Transcribe all of the entries below exactly. Leave out the pictures.

Stored records:
• • • •

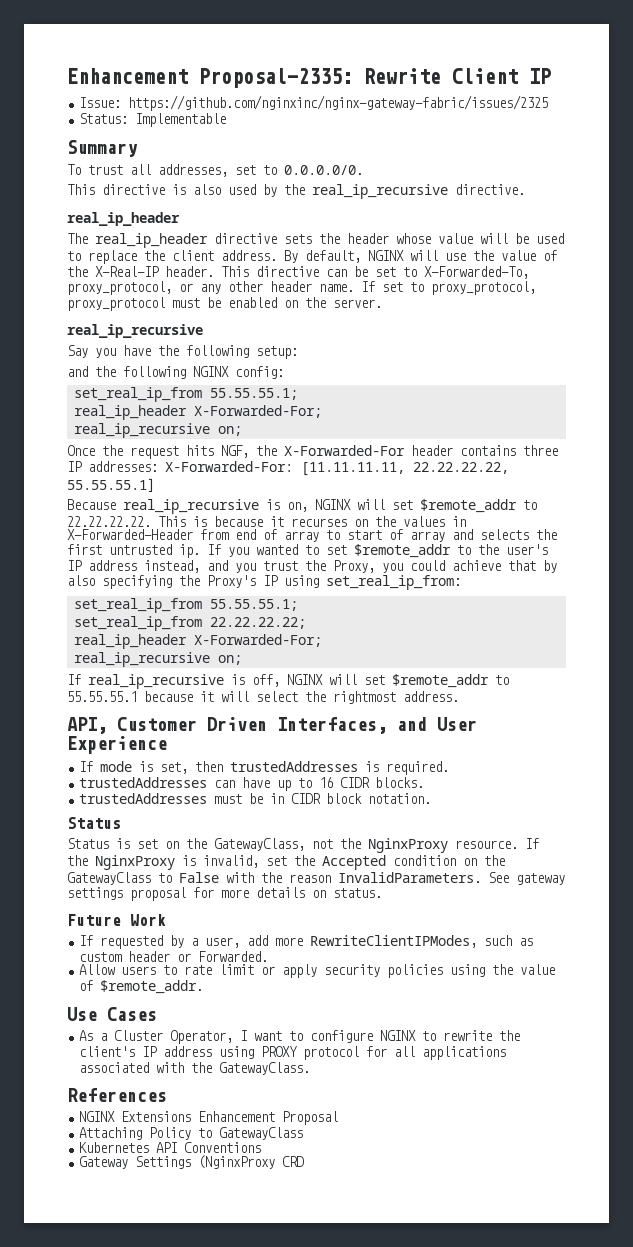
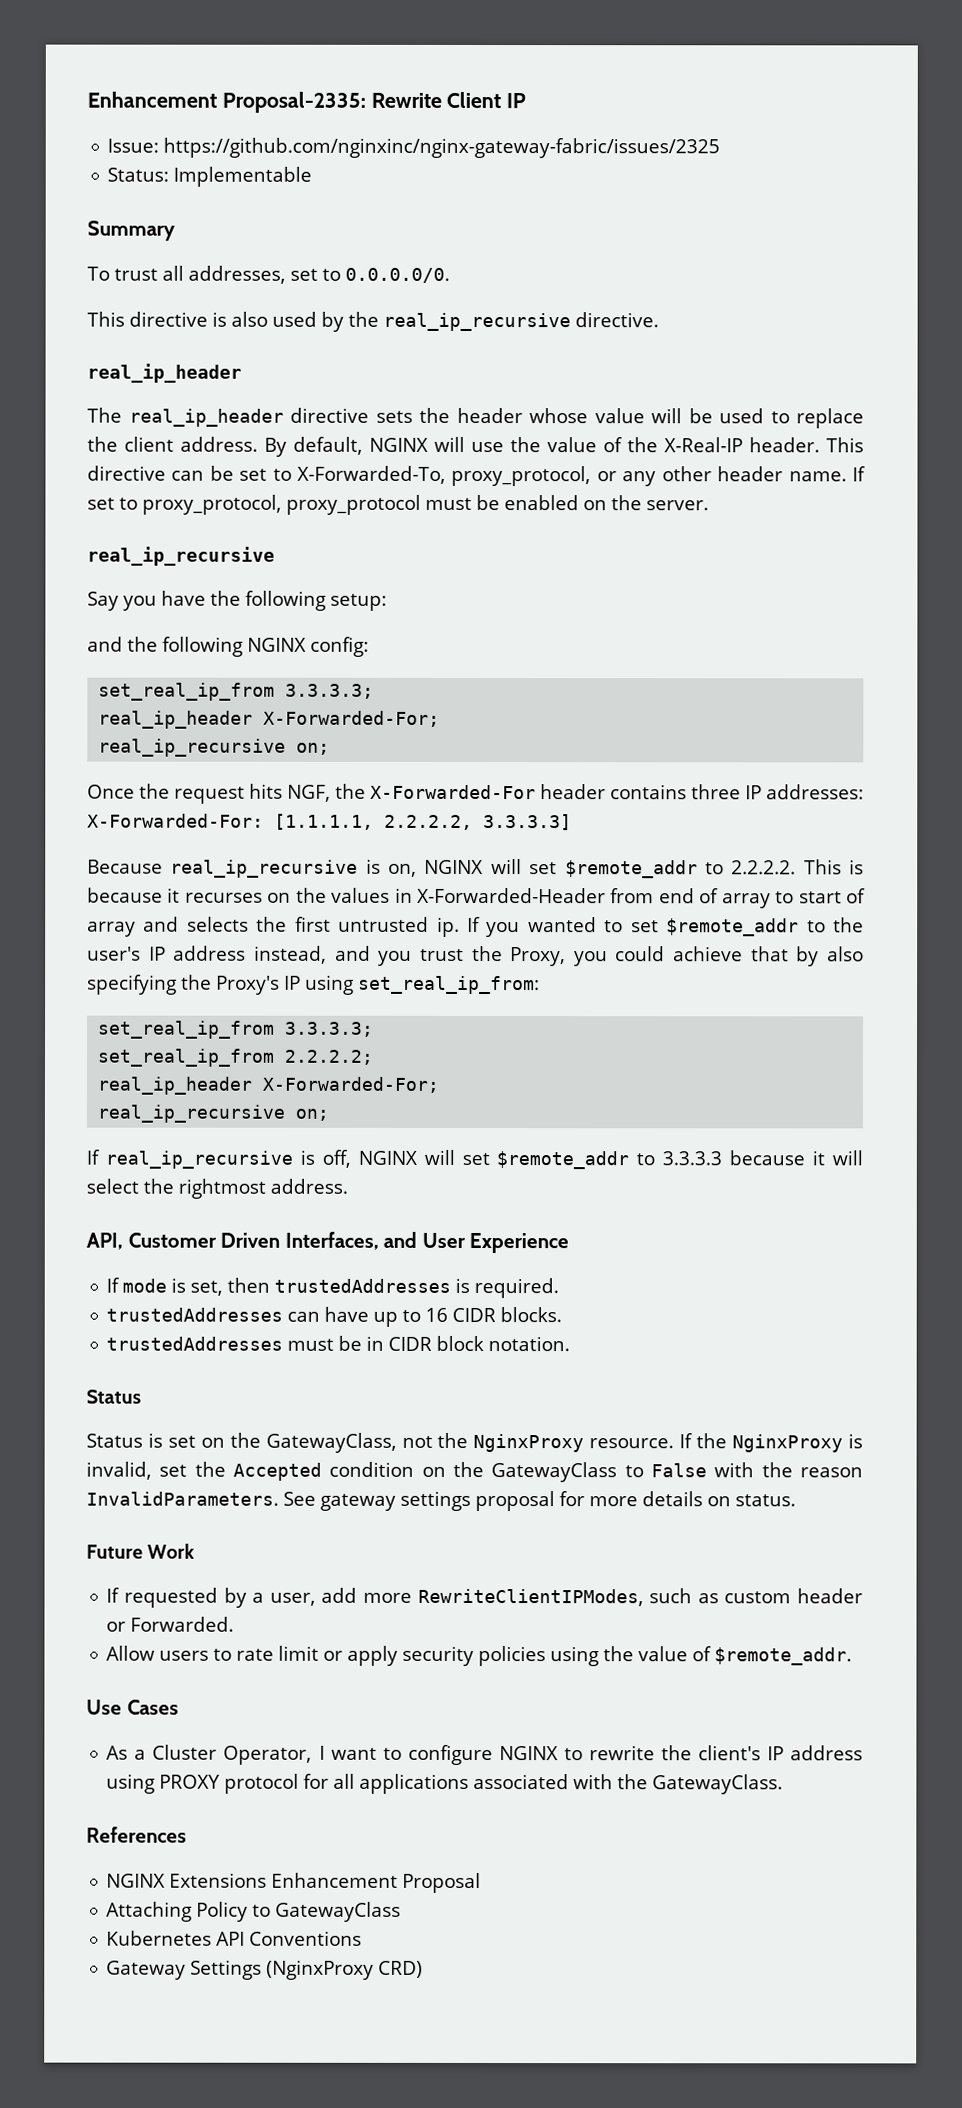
  and the following NGINX config:
- set_real_ip_from 55.55.55.1;
+ set_real_ip_from 3.3.3.3;
- Once the request hits NGF, the X-Forwarded-For header contains three IP addresses: X-Forwarded-For: [11.11.11.11, 22.22.22.22, 55.55.55.1]
+ Once the request hits NGF, the X-Forwarded-For header contains three IP addresses: X-Forwarded-For: [1.1.1.1, 2.2.2.2, 3.3.3.3]
- Because real_ip_recursive is on, NGINX will set $remote_addr to 22.22.22.22. This is because it recurses on the values in X-Forwarded-Header from end of array to start of array and selects the first untrusted ip.
+ Because real_ip_recursive is on, NGINX will set $remote_addr to 2.2.2.2. This is because it recurses on the values in X-Forwarded-Header from end of array to start of array and selects the first untrusted ip.
  If you wanted to set $remote_addr to the user's IP address instead, and you trust the Proxy, you could achieve that by also specifying the Proxy's IP using set_real_ip_from:
- set_real_ip_from 55.55.55.1;
- set_real_ip_from 22.22.22.22;
+ set_real_ip_from 3.3.3.3;
+ set_real_ip_from 2.2.2.2;
- If real_ip_recursive is off, NGINX will set $remote_addr to 55.55.55.1 because it will select the rightmost address.
+ If real_ip_recursive is off, NGINX will set $remote_addr to 3.3.3.3 because it will select the rightmost address.
- Gateway Settings (NginxProxy CRD
+ Gateway Settings (NginxProxy CRD)

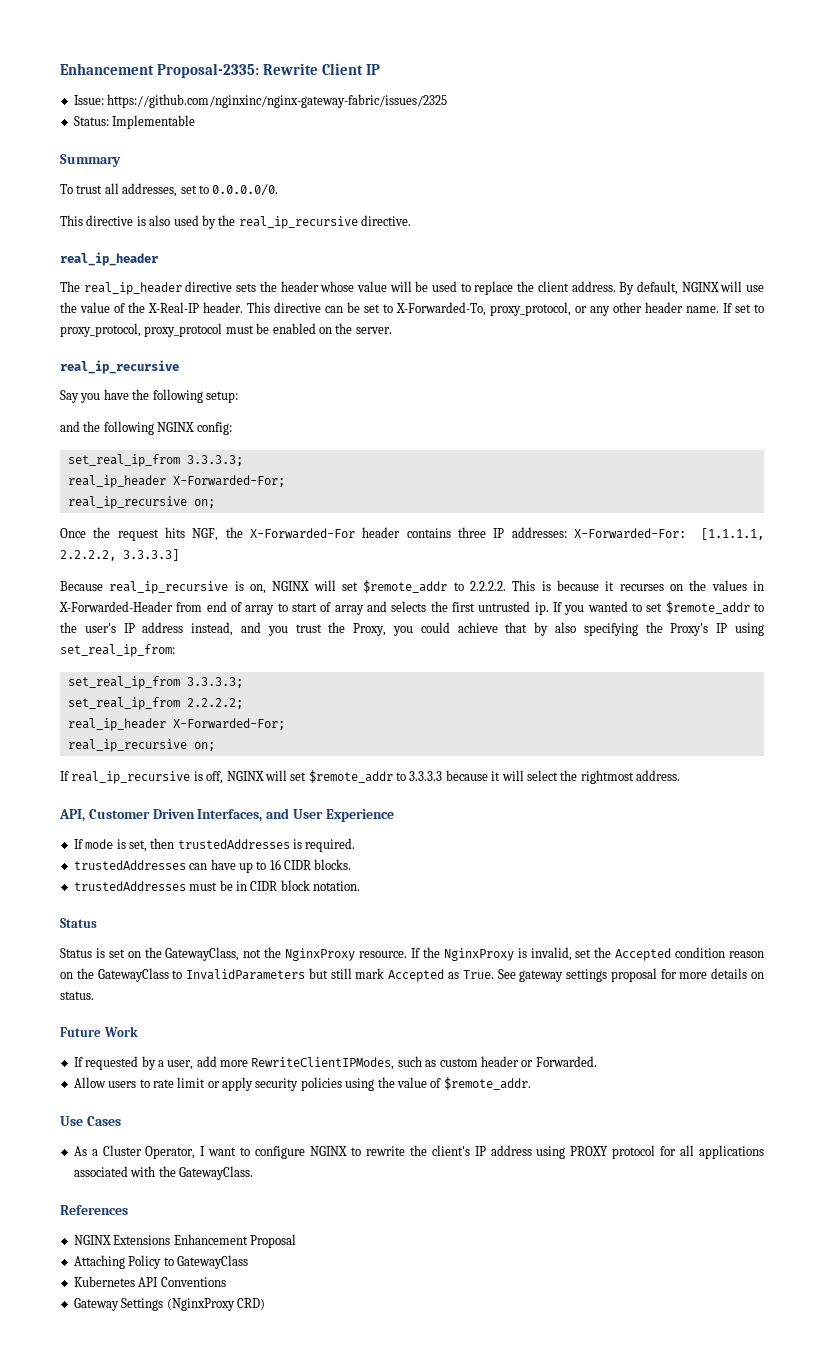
- If the NginxProxy is invalid, set the Accepted condition on the GatewayClass to False with the reason InvalidParameters.
+ If the NginxProxy is invalid, set the Accepted condition reason on the GatewayClass to InvalidParameters but still mark Accepted as True.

• • • •

- _Worked solution_
  and the following NGINX config:
- set_real_ip_from 55.55.55.1;
+ set_real_ip_from 3.3.3.3;
- Once the request hits NGF, the X-Forwarded-For header contains three IP addresses: X-Forwarded-For: [11.11.11.11, 22.22.22.22, 55.55.55.1]
+ Once the request hits NGF, the X-Forwarded-For header contains three IP addresses: X-Forwarded-For: [1.1.1.1, 2.2.2.2, 3.3.3.3]
- Because real_ip_recursive is on, NGINX will set $remote_addr to 22.22.22.22. This is because it recurses on the values in X-Forwarded-Header from end of array to start of array and selects the first untrusted ip.
+ Because real_ip_recursive is on, NGINX will set $remote_addr to 2.2.2.2. This is because it recurses on the values in X-Forwarded-Header from end of array to start of array and selects the first untrusted ip.
  If you wanted to set $remote_addr to the user's IP address instead, and you trust the Proxy, you could achieve that by also specifying the Proxy's IP using set_real_ip_from:
- set_real_ip_from 55.55.55.1;
- set_real_ip_from 22.22.22.22;
+ set_real_ip_from 3.3.3.3;
+ set_real_ip_from 2.2.2.2;
- If real_ip_recursive is off, NGINX will set $remote_addr to 55.55.55.1 because it will select the rightmost address.
+ If real_ip_recursive is off, NGINX will set $remote_addr to 3.3.3.3 because it will select the rightmost address.
- Gateway Settings (NginxProxy CRD
+ Gateway Settings (NginxProxy CRD)

- If the NginxProxy is invalid, set the Accepted condition on the GatewayClass to False with the reason InvalidParameters.
+ If the NginxProxy is invalid, set the Accepted condition reason on the GatewayClass to InvalidParameters but still mark Accepted as True.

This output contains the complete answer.